**Directions**
Copy every line from the one that holds "color: #1d4ed8 ->" to the end of the records below, exactly and with nothing else, but without any pictures.

Source data
- Opening Delimiter -

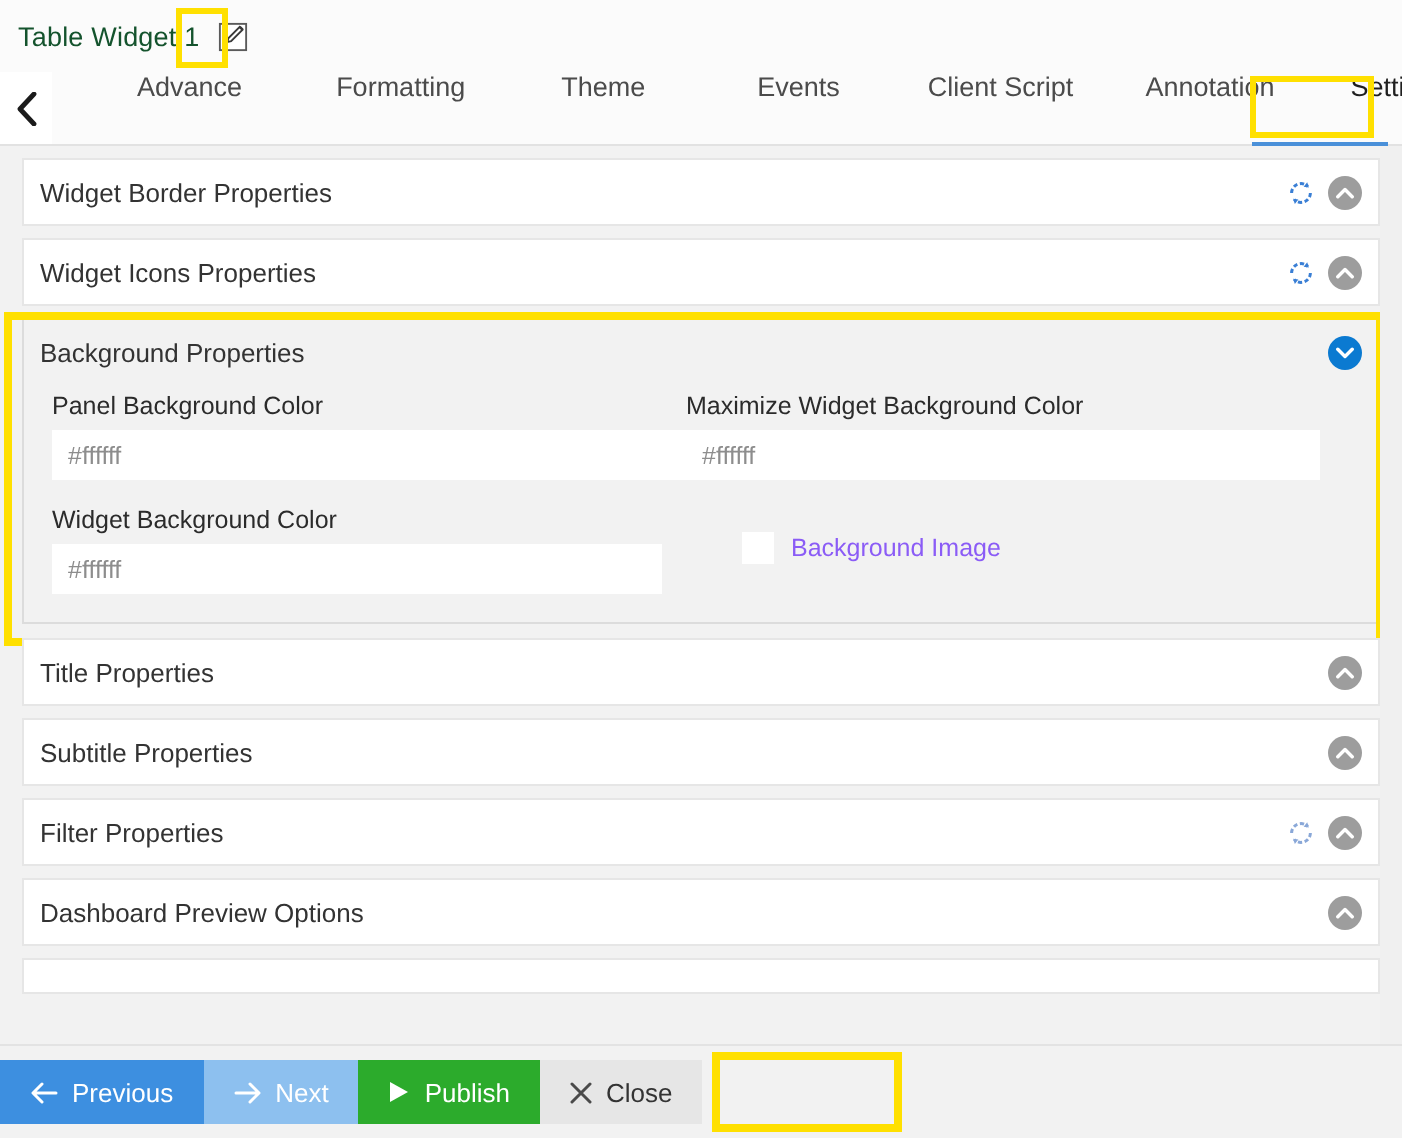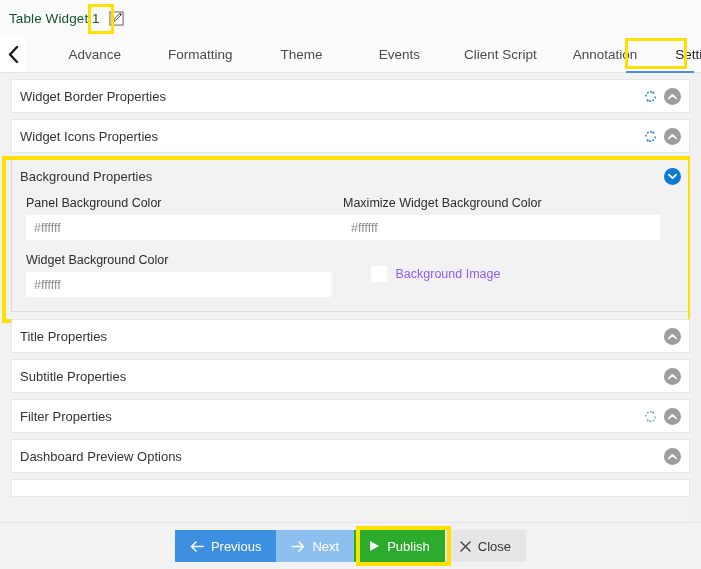"Advance" .tab { align-items: center -> flex-start }
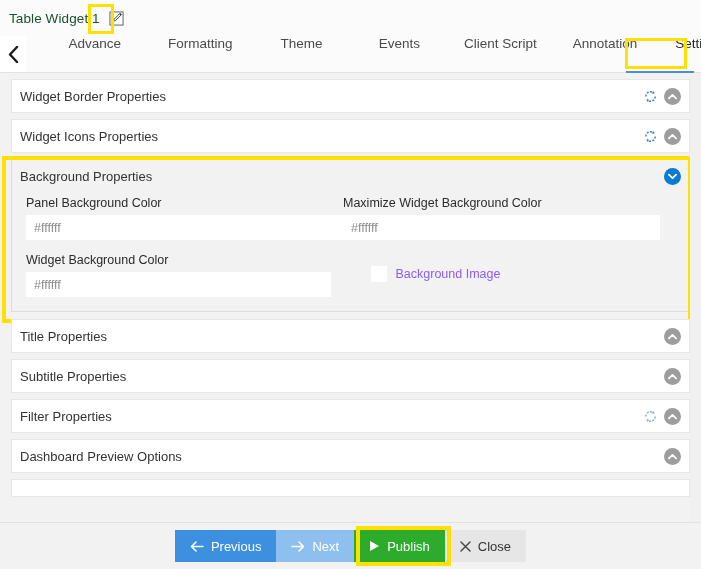"Previous" .footer { justify-content: center -> flex-start }
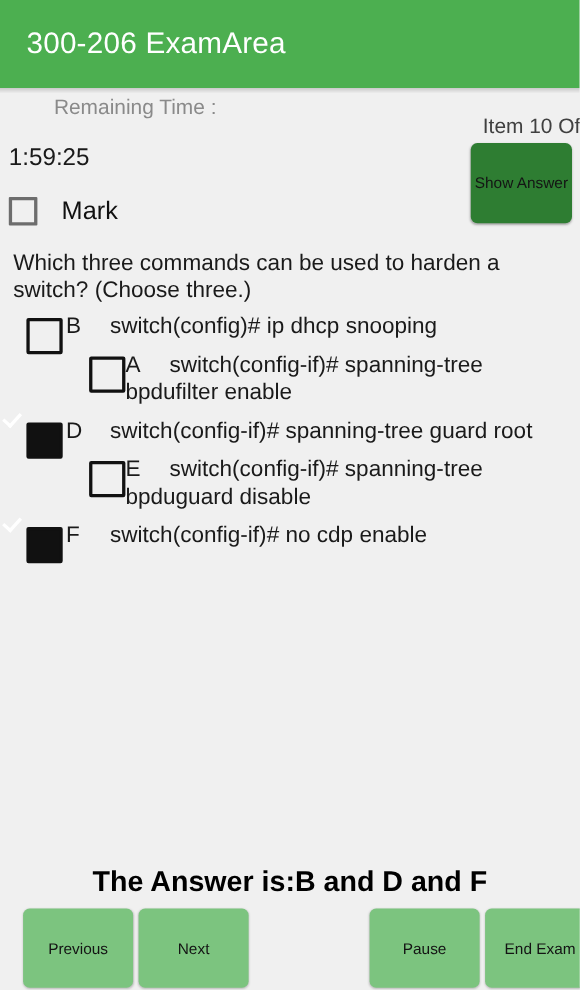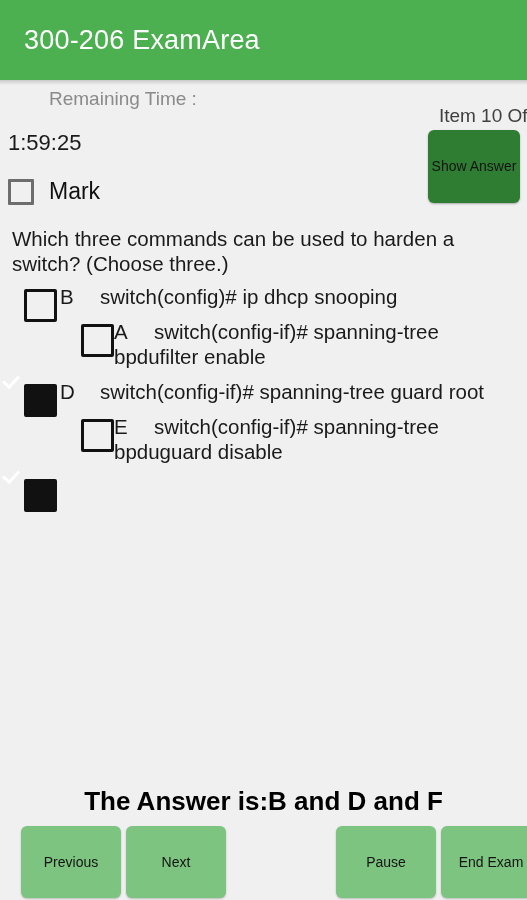"Mark" #mark-row { gap: 15px -> 22px }
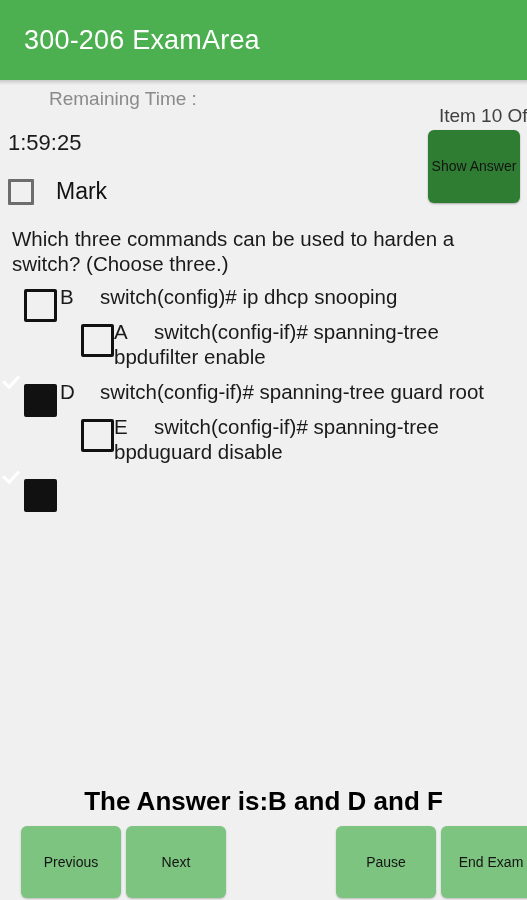"F switch(config-if)# no cdp enable" div.option-body { html: none -> <div> <span>F</span><span>switch(config-if)# no cdp enable</span> </div> }
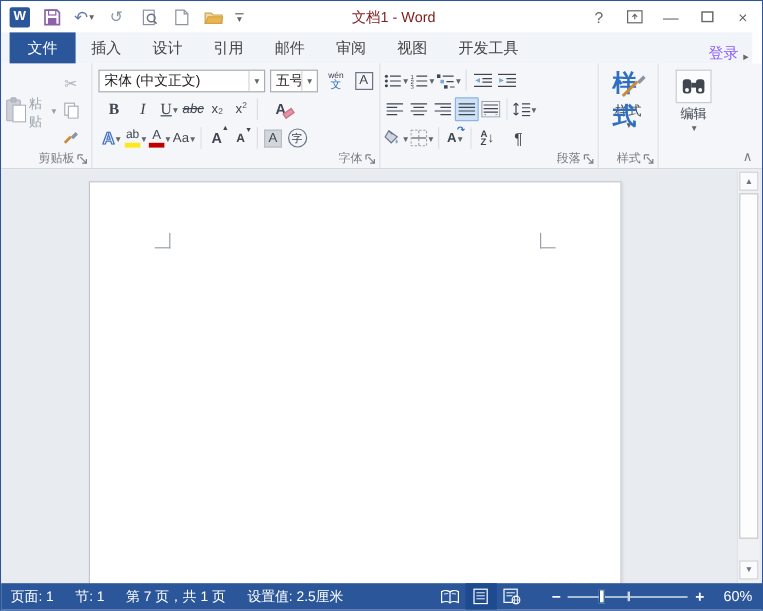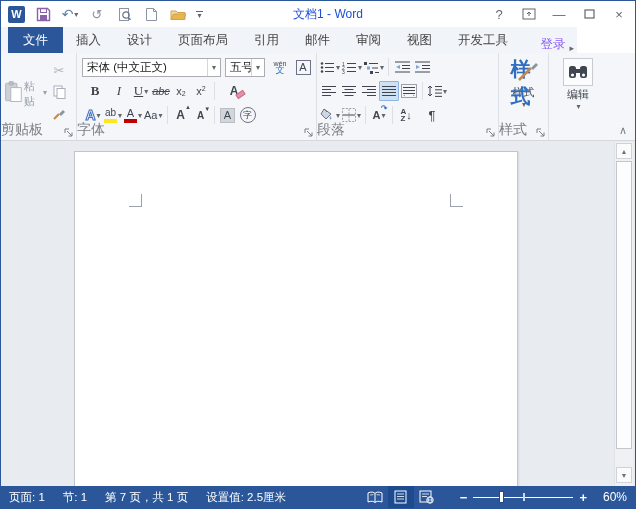"文档1 - Word" .title { color: #1d4ed8 -> #7f1d1d }
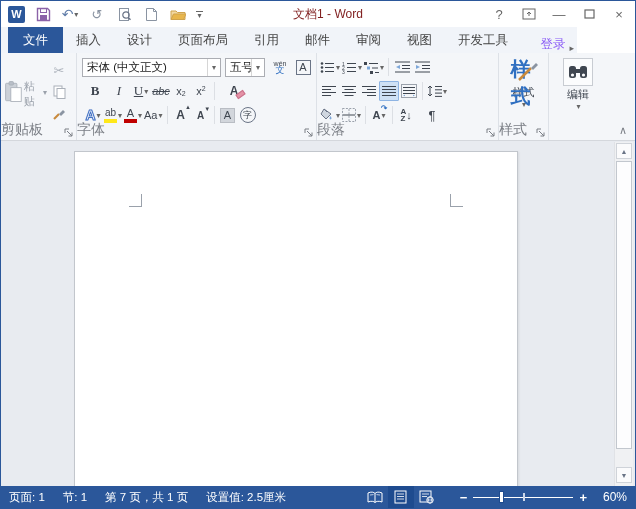"文件" .tabrow { width: 576px -> 626px }
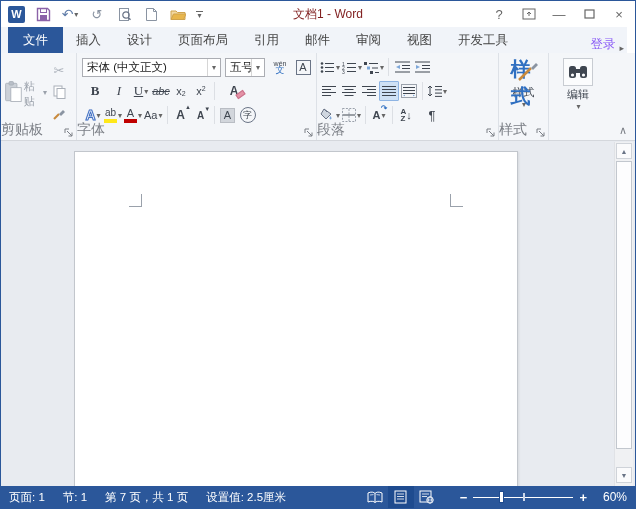"页面布局" div.tab { html: <div>页面布局</div> -> none }
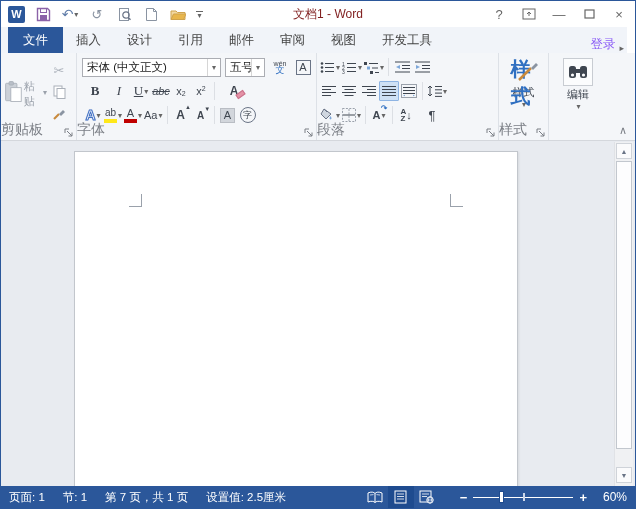"剪贴板" .group-label { font-size: 14px -> 10px; text-align: left -> right }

- Closing Delimiter -

**Reply to the task**
"文档1 - Word" .title { color: #1d4ed8 -> #7f1d1d }
"文件" .tabrow { width: 576px -> 626px }
"页面布局" div.tab { html: <div>页面布局</div> -> none }
"剪贴板" .group-label { font-size: 14px -> 10px; text-align: left -> right }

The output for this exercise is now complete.